The Federal Energy Regulatory Commission (FERC), which green-lighted Sabal Trail, makes decisions based on a range of “national interests” that may outweigh the most vehement local or state arguments against a project, he says. Those interests include economic impact and long-range energy needs.

“It’s a balance,” he says. “FERC makes these determinations based on what the public benefits are and what the risks and rewards are.”

Belcher says pipeline projects get more attention than in the past because so much attention is being paid to hydrocarbon-based energy.

“We have pipelines running underneath us everywhere,” he says. “Pipelines are a major part of our nation’s infrastructure. For decades we didn’t know they existed.”

For a time, pipeline opponents had hope of stopping Sabal Trail.

The Environmental Protection Agency raised concerns about the project, saying it would run through areas prone to sinkholes and posed potential dangers to the Albany water system, wetlands and the underground Floridan Aquifer. The agency recommended the pipeline be rerouted.

The Georgia House of Representatives also voted down a bill that would have granted easements for the pipeline through southwest Georgia. The easements were needed to build the pipeline under several rivers, including the Flint and the Chattahoochee.

U.S. Reps. Sanford Bishop, John Lewis, Hank Johnson and David Scott sent a joint letter to FERC raising the issue of environmental justice in Albany.

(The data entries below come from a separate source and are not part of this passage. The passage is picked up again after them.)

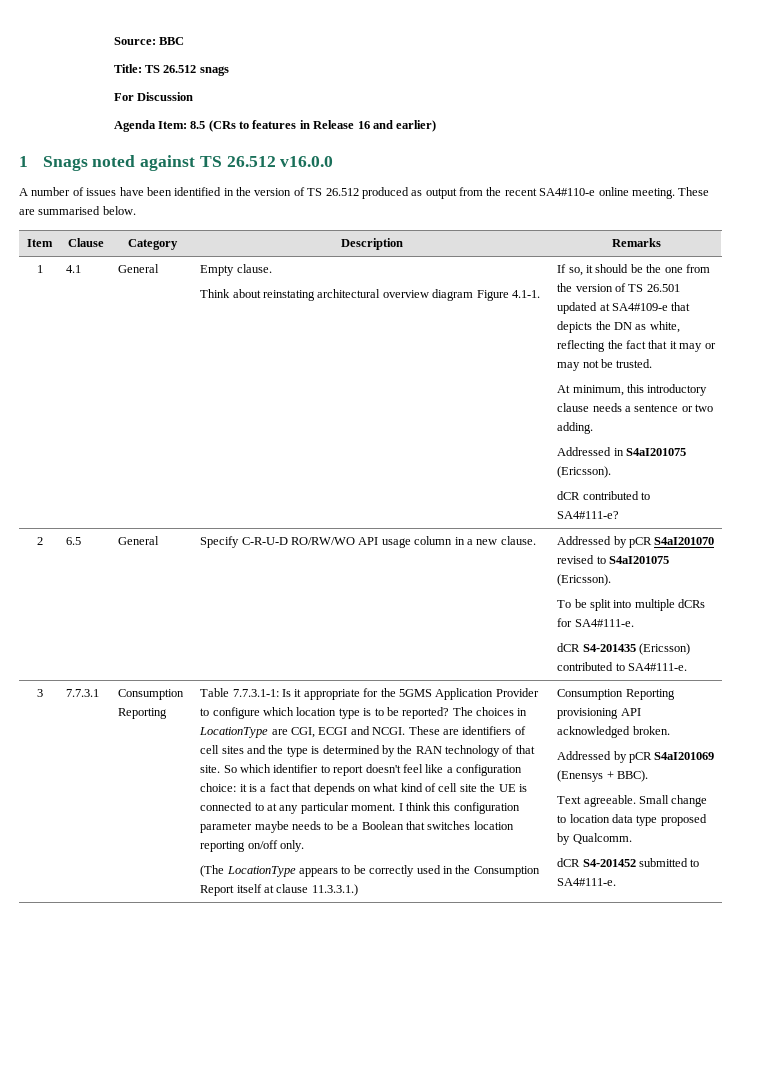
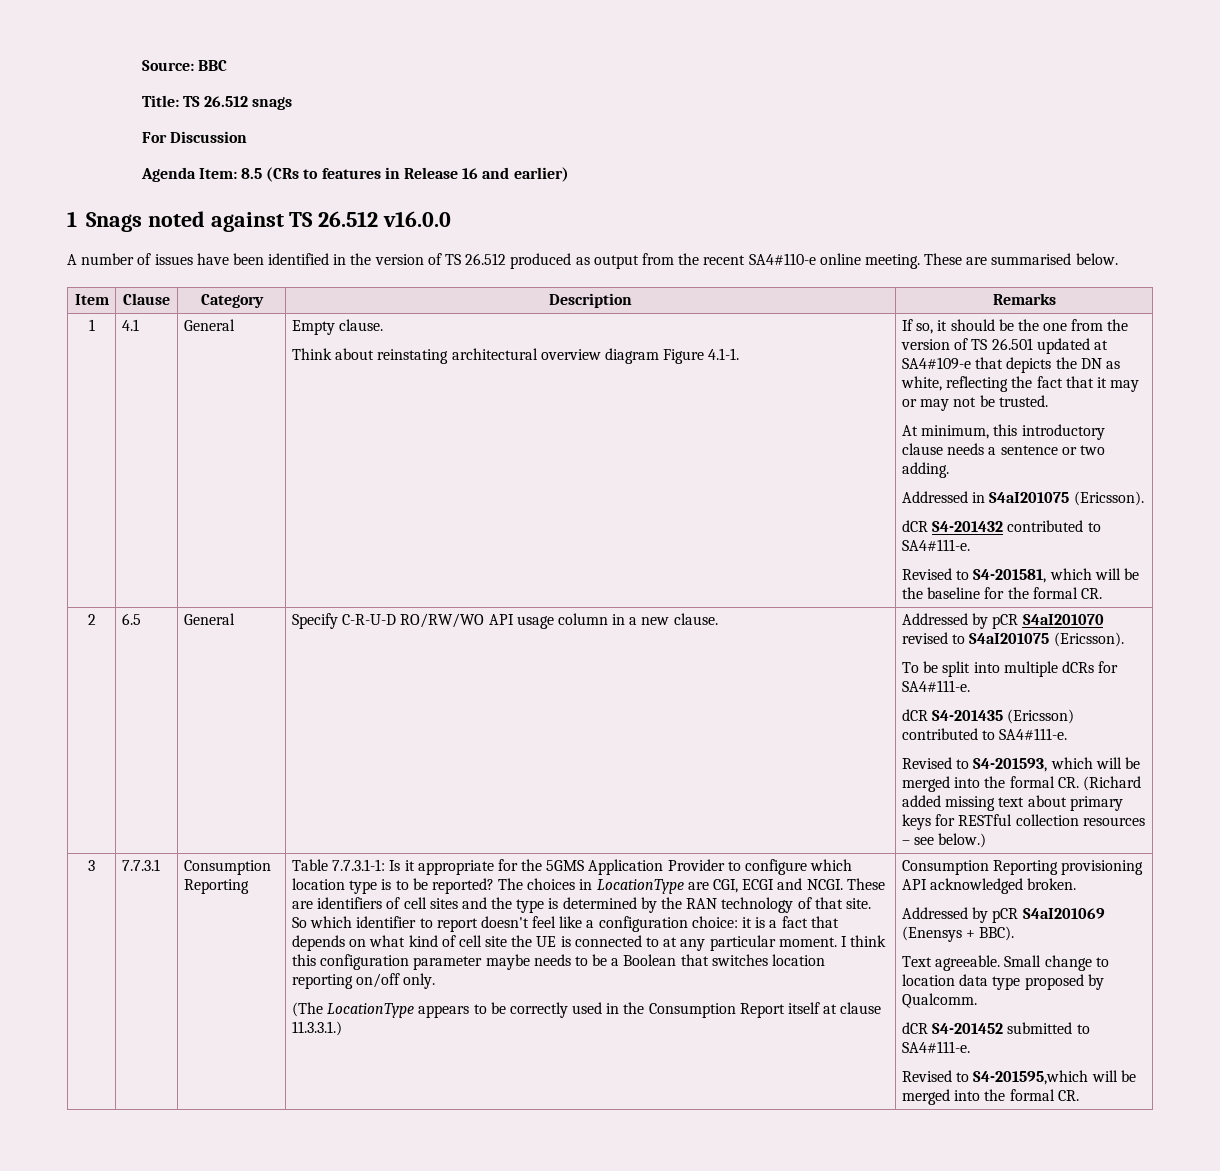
- dCR contributed to SA4#111-e?
+ dCR S4-201432 contributed to SA4#111-e.
+ Revised to S4-201581, which will be the baseline for the formal CR.
+ Revised to S4-201593, which will be merged into the formal CR. (Richard added missing text about primary keys for RESTful collection resources – see below.)
+ Revised to S4-201595,which will be merged into the formal CR.

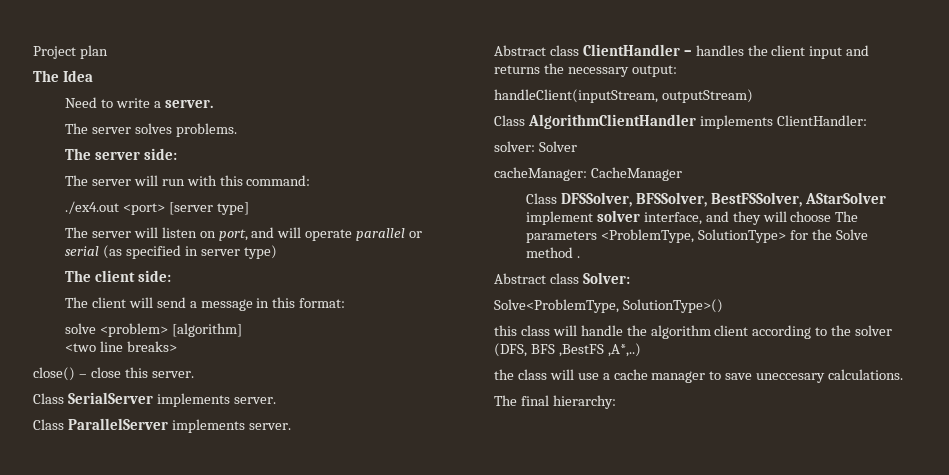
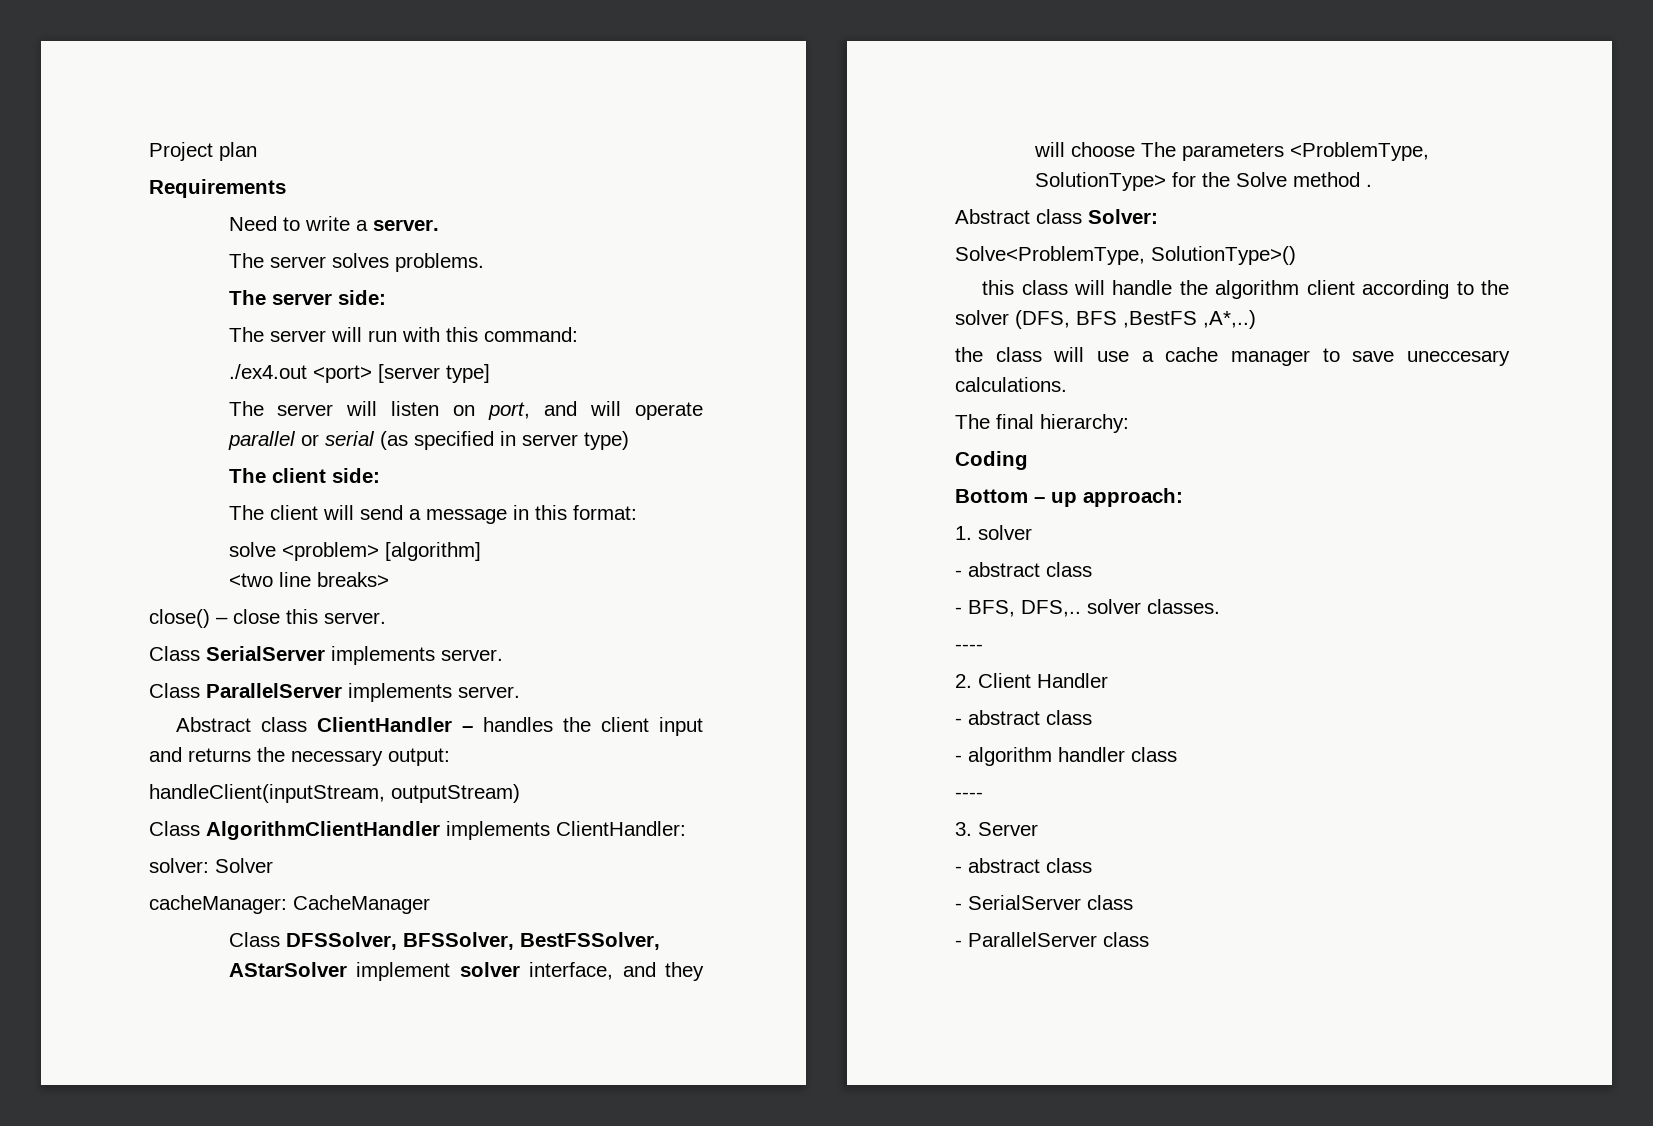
- The Idea
+ Requirements
+ Coding
+ Bottom – up approach:
+ 1. solver
+ - abstract class
+ - BFS, DFS,.. solver classes.
+ ----
+ 2. Client Handler
+ - abstract class
+ - algorithm handler class
+ ----
+ 3. Server
+ - abstract class
+ - SerialServer class
+ - ParallelServer class

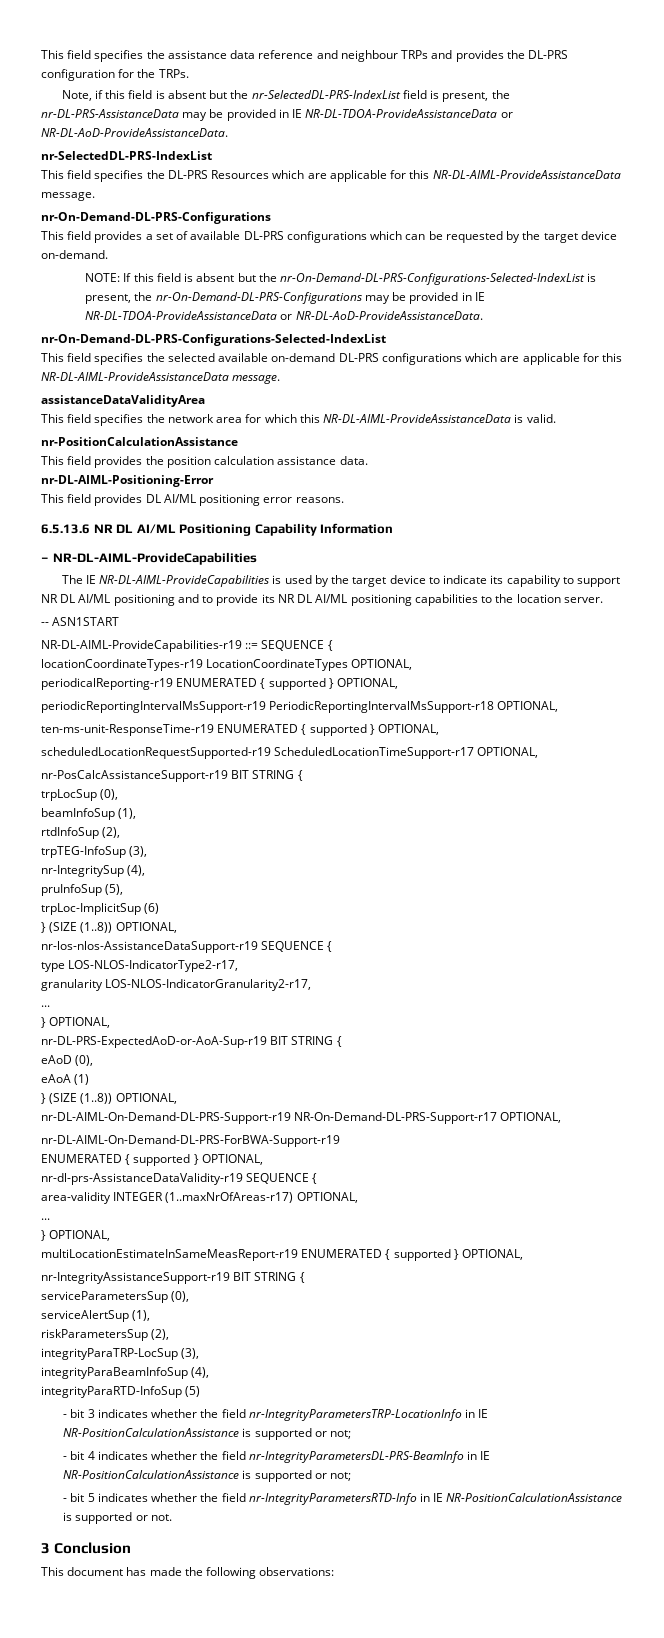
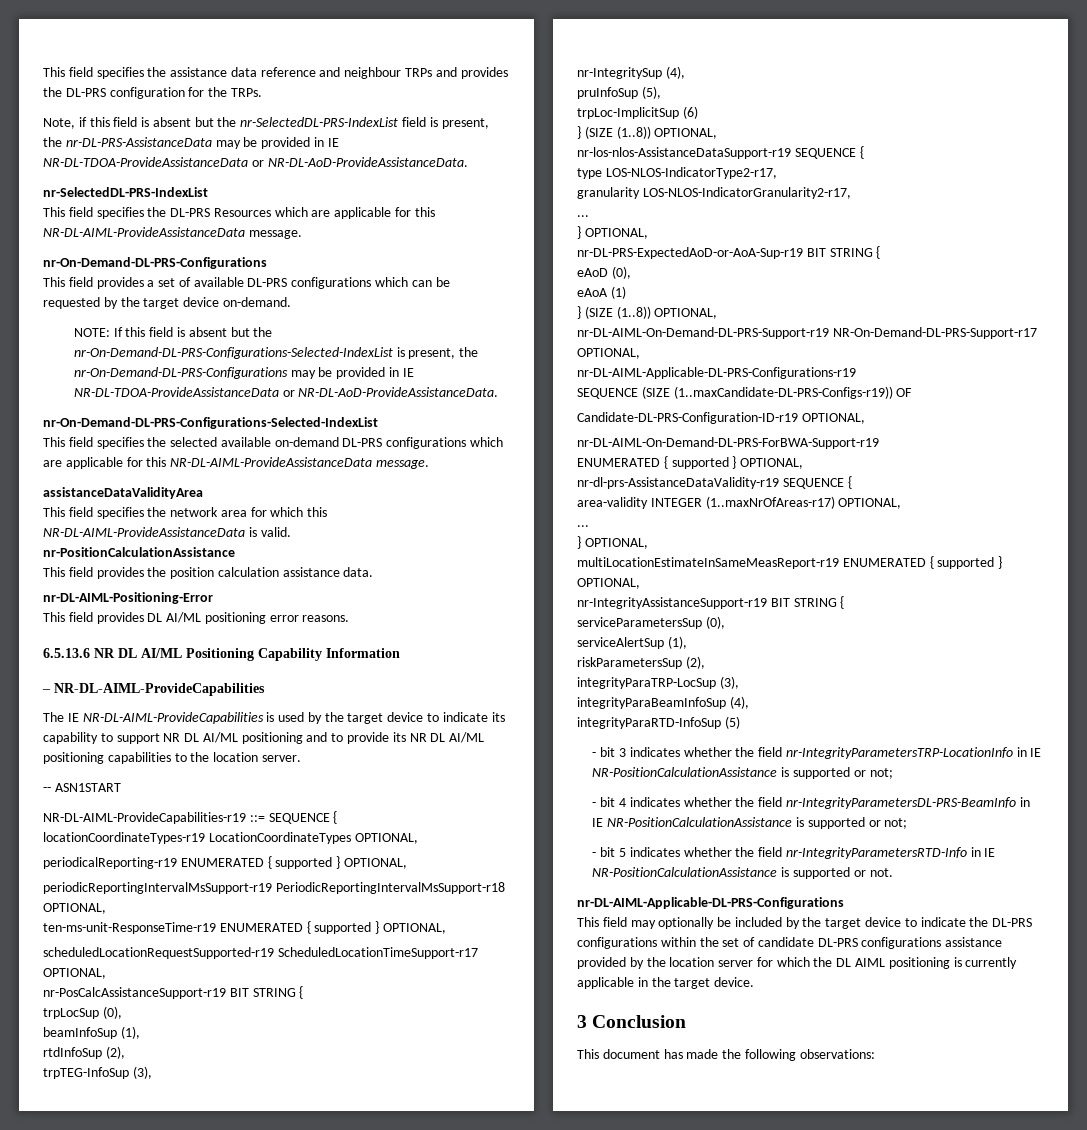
+ nr-DL-AIML-Applicable-DL-PRS-Configurations-r19
+ SEQUENCE (SIZE (1..maxCandidate-DL-PRS-Configs-r19)) OF
+ Candidate-DL-PRS-Configuration-ID-r19 OPTIONAL,
+ nr-DL-AIML-Applicable-DL-PRS-Configurations
+ This field may optionally be included by the target device to indicate the DL-PRS configurations within the set of candidate DL-PRS configurations assistance provided by the location server for which the DL AIML positioning is currently applicable in the target device.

“The proposed industrial compressor station facility would sit right in the middle of an African-American residential neighborhood comprised of two large subdivisions, a mobile home park, schools, recreational facilities and the 5,000-plus member Mount Zion Baptist Church, a predominantly African-American congregation,” they wrote.

Dougherty County approved a resolution opposing the pipeline, as did Lowndes County and the cities of Albany and Valdosta. But things turned around for the pipeline.

In December 2015, the EPA dropped its opposition after receiving new information from the pipeline company. The EPA says the company agreed to shrink its right-of-way through wetlands areas, reroute the pipeline in places and use techniques to minimize the chances of ruptures.

On the threat to Albany’s water system, the EPA says: “Given these safeguards and advanced design considerations proposed, it is highly unlikely that there will be any direct impacts to groundwater resulting from a pipeline rupture.”

Ultimately, FERC signed off on the pipeline, overruling the state House. Woodall says the FERC permit gave the private, out-of-state company the power of eminent domain.

The FERC ruling took the wind out of many people who wanted to stop the pipeline, Gaines says. “We were proud of the state legislators,” she says. “If they were defeated in their efforts, it really put a damper on ordinary citizens.”

Harry James, Gaines’ predecessor on the county commission, says the pipeline proponents were too strong and well financed. “We just got rolled over,” he says.

Grover says the company sent employees into the field to meet with landowners and understand their concerns.

“We had agreements with 90 percent or more of the landowners on the entire 515 miles,” Grover says.

Sabal Trail Transmission is trying to be a good neighbor, she says. It will set up scholarships at community colleges and is donating money to local organizations, Grover says. The Dougherty County Library system, for instance, received $27,000.

Grover says pipeline leaders held numerous public hearings and community meetings to understand the needs of the people living near the pipeline.

“We’ve had a lot of engagement, and it’s been a very long process,” she says.